ラスト・ラブ -制服のときを過ぎて-
ふっ、と宏之が優しげに口元をゆるめる。
そして。
形のいい唇から発せられたのは。
「俺は、今でもおまえが好きだよ」
なんてことのないように、夜風に流れ消えるようにさらりと。
だけども、熱のこもった瞳にとらえられる。
なんで。
なんで。
こんな私をなんで、10年間も想いつづけてくれたの。
それなのになんで、この10年間、一度も再会を果たさなかったの。
夢みたいなことを言われて、嬉しくないはずがないのに。
どうしてだろう、素直に喜べない。
「彼女、いるんじゃないの? 東京で宏之を見かけた人がいて、その人が言ってたの、女の子とふたりで親しげそうだったって」
勢いに任せてまくしたてる。
和田梓から聞いたあの話は、なんだったというの。
あれはデートじゃなかったの?
ねえ私。
その話さえ耳に挟んでいなければ、陽平からのプロポーズを断っていたかもしれない。
そんな恐ろしいことを、考えてしまう。
なんの話をしてるんだ、と言いたげに怪訝に聞いていた宏之が、何かに思いあたったのか、合点の行った顔つきに変わる。
「俺、彼女いないよ」
「……嘘」
だったら、あの真相は?
和田梓は何を見たというんだろう。
あれは和田梓の、単なる勘違いだったというんだろうか。
「見かけたっていうそれ、たぶん会社の後輩の女の子じゃないかな」
「えっ、でも」
「彼氏とうまく行ってないみたいで、相談に乗ってほしいって言われたんだよ」
「本当にそれだけ?」
「それだけ。何度か食事に行って、終わり。

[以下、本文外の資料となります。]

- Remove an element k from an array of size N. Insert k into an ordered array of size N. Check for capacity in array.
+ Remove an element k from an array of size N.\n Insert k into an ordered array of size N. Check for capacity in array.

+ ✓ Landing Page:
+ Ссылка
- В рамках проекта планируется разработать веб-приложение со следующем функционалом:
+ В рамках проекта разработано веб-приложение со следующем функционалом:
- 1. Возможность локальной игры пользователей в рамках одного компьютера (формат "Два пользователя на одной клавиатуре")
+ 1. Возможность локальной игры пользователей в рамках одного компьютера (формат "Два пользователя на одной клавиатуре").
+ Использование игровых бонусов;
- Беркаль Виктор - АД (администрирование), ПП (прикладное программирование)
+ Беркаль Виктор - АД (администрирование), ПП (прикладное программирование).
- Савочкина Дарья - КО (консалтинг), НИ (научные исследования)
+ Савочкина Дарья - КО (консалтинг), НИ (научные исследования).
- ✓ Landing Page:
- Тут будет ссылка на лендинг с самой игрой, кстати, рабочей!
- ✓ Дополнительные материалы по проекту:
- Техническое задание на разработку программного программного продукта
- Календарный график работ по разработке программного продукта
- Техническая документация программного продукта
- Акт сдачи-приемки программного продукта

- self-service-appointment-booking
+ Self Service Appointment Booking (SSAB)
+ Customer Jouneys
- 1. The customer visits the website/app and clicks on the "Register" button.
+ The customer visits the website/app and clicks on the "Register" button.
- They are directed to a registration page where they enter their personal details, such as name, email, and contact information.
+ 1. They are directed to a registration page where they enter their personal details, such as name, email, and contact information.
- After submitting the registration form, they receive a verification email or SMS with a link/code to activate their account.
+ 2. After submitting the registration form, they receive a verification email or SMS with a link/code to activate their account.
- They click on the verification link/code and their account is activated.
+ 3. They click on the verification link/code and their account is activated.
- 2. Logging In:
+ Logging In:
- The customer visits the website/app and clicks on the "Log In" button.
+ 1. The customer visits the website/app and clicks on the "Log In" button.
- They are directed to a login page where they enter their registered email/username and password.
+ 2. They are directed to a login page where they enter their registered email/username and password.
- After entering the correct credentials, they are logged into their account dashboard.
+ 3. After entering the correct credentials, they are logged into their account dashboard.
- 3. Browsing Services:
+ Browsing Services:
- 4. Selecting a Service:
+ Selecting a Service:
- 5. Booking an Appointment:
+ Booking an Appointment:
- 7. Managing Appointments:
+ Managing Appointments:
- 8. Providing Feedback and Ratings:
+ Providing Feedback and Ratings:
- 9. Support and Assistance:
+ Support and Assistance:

俺、マジで女っけのない生活、してるから」
「でも……」
「まあ仕方ないよ、その子ね、俺なんか眼中なくて、彼氏に一途だから」
よもや、そんな真相だったなんて。
確認もせずに他人の話を、ただただ、鵜呑みにしていたなんて。
確認のしようもなかったけど。
ひとり舞台で、勝手に踊らされて、勝手にやきもきして。
バカバカしく、なんとも情けない。
乾いた笑いがこみあげる。
と同時に、泣きたくもある。
何を、していたんだろう。
何を、信じきっていたんだろう。
「幸せに、なれよ」
かすむ涙の幕の向こう側で。
宏之が薄く笑っているのが、見えた。